Some relief is available in the distinction between legal information and legal advice. Legal information is a factual statement that requires no interpretation—what a particular statute says, or what a court’s procedural rules require. Legal advice, on the other hand, is an opinion—an interpretation based upon the lawyer’s knowledge, experience, and training.
So, although you will not violate Rule 4.3 by telling a pro se opposing party what the court’s child support guidelines are, you will violate it when you opine on how the judge might vary from those guidelines in light of the particular facts of the case.

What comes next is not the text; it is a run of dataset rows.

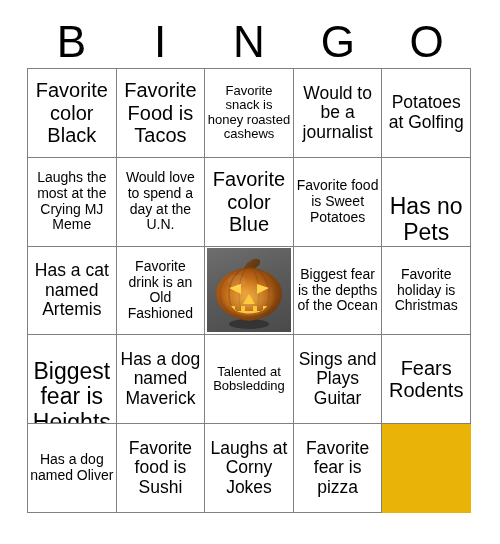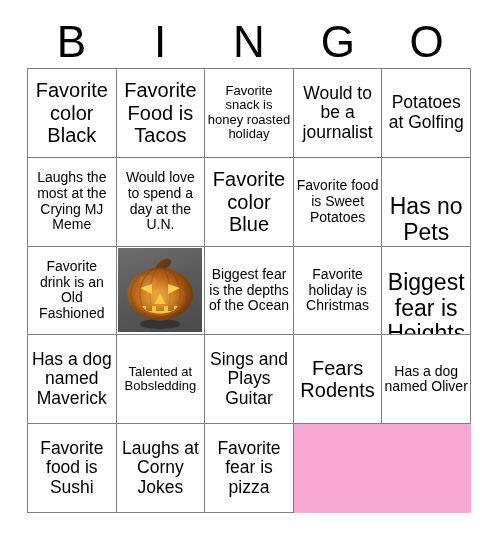--- a/index.html
+++ b/index.html
@@ -43,21 +43,21 @@
     left: 27px;
     top: 68px;
     width: 444px;
     height: 445px;
     box-sizing: border-box;
     border-top: 1px solid #808080;
     border-left: 1px solid #808080;
     display: grid;
     grid-template-columns: repeat(5, 1fr);
     grid-template-rows: repeat(5, 1fr);
-    background: #f9a8d4;
+    background: #eab308;
   }
   .cell {
     box-sizing: border-box;
     border-right: 1px solid #808080;
     border-bottom: 1px solid #808080;
     display: flex;
     align-items: center;
     justify-content: center;
     text-align: center;
     overflow: hidden;
@@ -119,21 +119,21 @@
   </div>
 
   <div class="grid" id="bingo-grid">
       <div class="cell fs-lg">
         <span class="cell-text">Favorite color Black</span>
       </div>
       <div class="cell fs-lg">
         <span class="cell-text">Favorite Food is Tacos</span>
       </div>
       <div class="cell fs-xs">
-        <span class="cell-text">Favorite snack is honey roasted holiday</span>
+        <span class="cell-text">Favorite snack is honey roasted cashews</span>
       </div>
       <div class="cell fs-md">
         <span class="cell-text">Would to be a journalist</span>
       </div>
       <div class="cell fs-md">
         <span class="cell-text">Potatoes at Golfing</span>
       </div>
       <div class="cell fs-sm">
         <span class="cell-text">Laughs the most at the Crying MJ Meme</span>
       </div>
@@ -141,20 +141,23 @@
         <span class="cell-text">Would love to spend a day at the U.N.</span>
       </div>
       <div class="cell fs-lg">
         <span class="cell-text">Favorite color Blue</span>
       </div>
       <div class="cell fs-sm">
         <span class="cell-text">Favorite food is Sweet Potatoes</span>
       </div>
       <div class="cell fs-xl">
         <span class="cell-text">Has no Pets</span>
+      </div>
+      <div class="cell fs-md">
+        <span class="cell-text">Has a cat named Artemis</span>
       </div>
       <div class="cell fs-sm">
         <span class="cell-text">Favorite drink is an Old Fashioned</span>
       </div>
       <div class="cell fs-md image-cell">
         <div class="img-wrap">
           <div class="pumpkin-photo">
             <svg viewBox="0 0 84 84" xmlns="http://www.w3.org/2000/svg">
               <defs>
                 <radialGradient id="pg" cx="42%" cy="45%" r="62%">

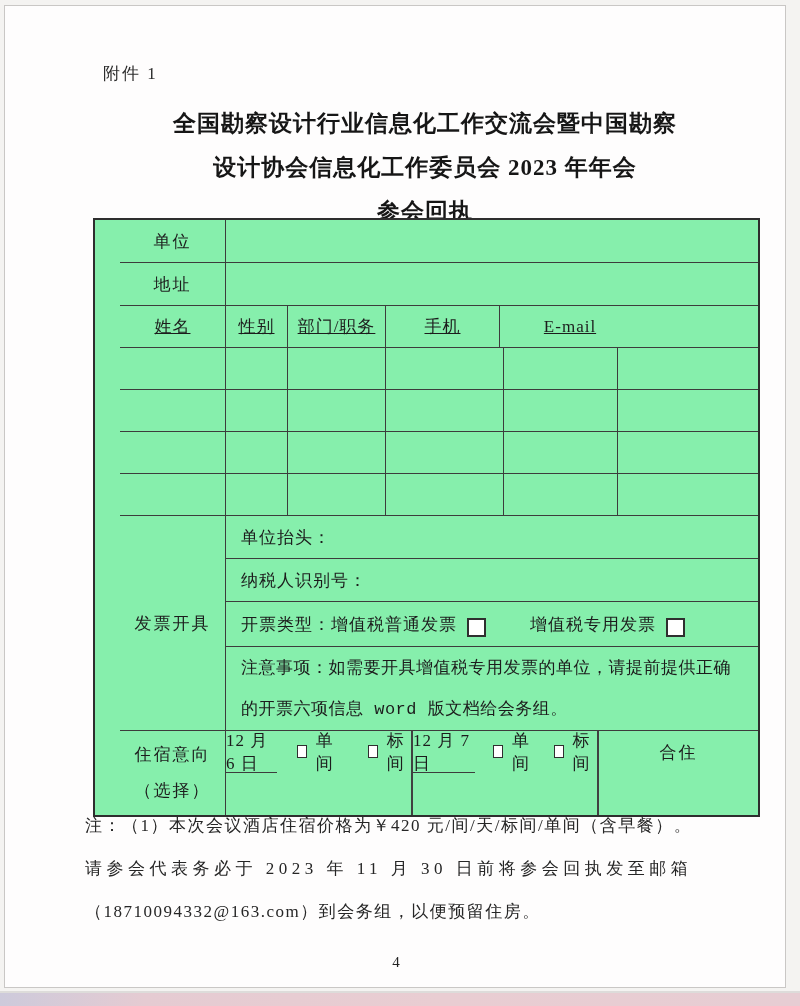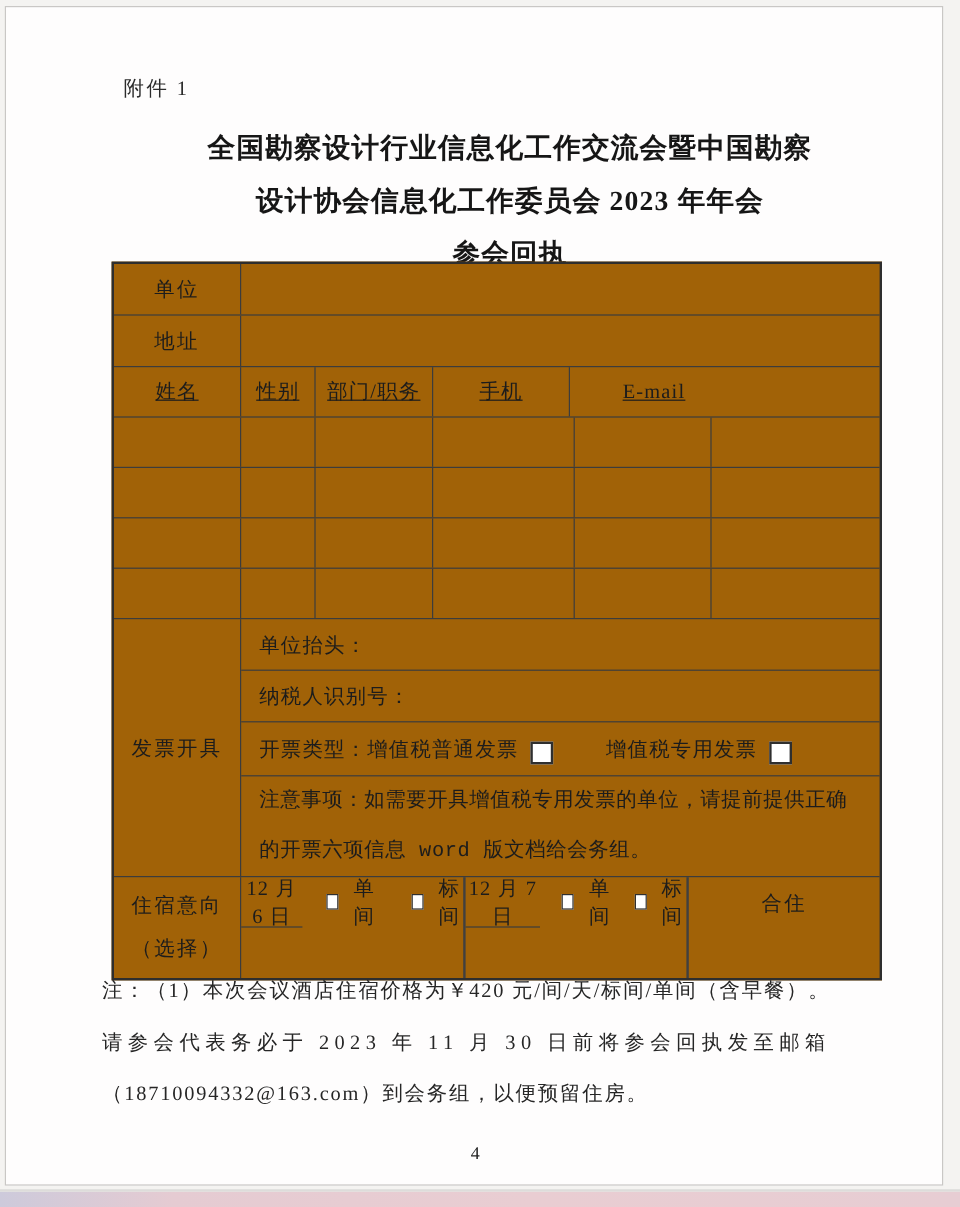--- a/index.html
+++ b/index.html
@@ -29,25 +29,25 @@
     font-size:17px;letter-spacing:2px;color:#2c2c2c;
   }
   .title-block{
     position:absolute;left:58px;top:96px;width:724px;
     text-align:center;font-weight:bold;font-size:23px;
     line-height:44px;letter-spacing:1px;color:#161616;
   }
   
   .ftable{
     position:absolute;left:88px;top:212px;width:638px;
-    border:2px solid #2e2e2e;background:#a16207;
-    font-size:17px;color:#1c1c1c;
+    border:2px solid #2e2e2e;background:#86efac;
+    font-size:17px;color:#1c1c1c;padding-left:25px;
   }
   .trow{display:flex;box-sizing:border-box;border-bottom:1px solid #3c3c3c;}
-  .trow.last{border-bottom:none;text-align:center;}
+  .trow.last{border-bottom:none;}
   .cell{
     box-sizing:border-box;border-right:1px solid #3c3c3c;
     display:flex;align-items:center;justify-content:center;
     letter-spacing:2px;
   }
   .cell.nolb{border-right:none;}
   .stack{display:flex;flex-direction:column;box-sizing:border-box;}
   .subrow{
     box-sizing:border-box;border-bottom:1px solid #3c3c3c;
     display:flex;align-items:center;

Lawyers dealing with pro se litigants walk a fine line in negotiating. If the pro se is completely distrustful of the lawyer, the chances of settlement are nil. On the other hand, you will make a mistake by “buddying up” to a pro se opponent. The pro se party may become confused about your role, and it is not uncommon for pro se litigants to file a disciplinary grievance against opposing counsel, claiming they received bad legal advice or were misled into signing a settlement agreement.
If you end up in this situation, explain to the pro se litigant that you represent only the adverse party. It’s best to require the pro se party to sign a simple form verifying that he or she clearly understands who the lawyer represents, did not obtain any legal advice from the lawyer, and was told by the lawyer to hire personal counsel. Document all disclaimers and warnings in writing as insurance in the event of a bar grievance.
I Can’t Figure Out Why We Haven’t Gotten a Trial Date . . .
Often, opposing pro se parties have trouble figuring out the system. What are your obligations here? Do you really have to tell your opponent that his case will be dismissed if he doesn’t file a response to your motion for summary judgment? Do you have to point out the provision in the local rules that tells him how to get the case scheduled for hearing, or can you just let the lawsuit against your client languish until you can get it dismissed for lack of prosecution?
Aside from Rule 3.3, which does require a lawyer to disclose controlling adverse legal authority, the ethics rules do not impose any requirement on a lawyer to help the other side present its case. Some jurisdictions do impose special requirements upon counsel opposing a pro se litigant, typically those involving local rules of court.
It’s Not Fair!
Judges and court personnel have grown increasingly accustomed to dealing with pro se litigants. Many courts now have assistance plans ranging from self-help kiosks to clinics staffed by lawyers offering “unbundled services.” Courts offer simple and standardized forms—checklists that include all legal defenses to an eviction warrant, for example. The court’s more helpful approach to dealing with pro se parties may also include ignoring technical mistakes in pleadings and relaxing rules regarding admission of evidence in a trial.
Some lawyers mistakenly react to this softer stance by becoming more informal themselves. Wrong—you’re a lawyer. The court will still expect you to lay the proper foundation for admission of evidence and to conduct yourself according to professional standards.
If you think the court has gone too far in forgiving the pro se litigant’s errors, point it out. The court is required only to give a fair hearing to a litigant, not to take on the role of counsel to the unrepresented.
As to the pro se phenomenon itself—you may as well get used to it. The bar can no longer keep the courthouse “members only.” There’s little to be gained from complaining about pro se litigants’ burdening the system and opposing counsel. Focus, instead, on making it as easy as possible for litigants to represents themselves—it doesn’t have to cost your client a thing.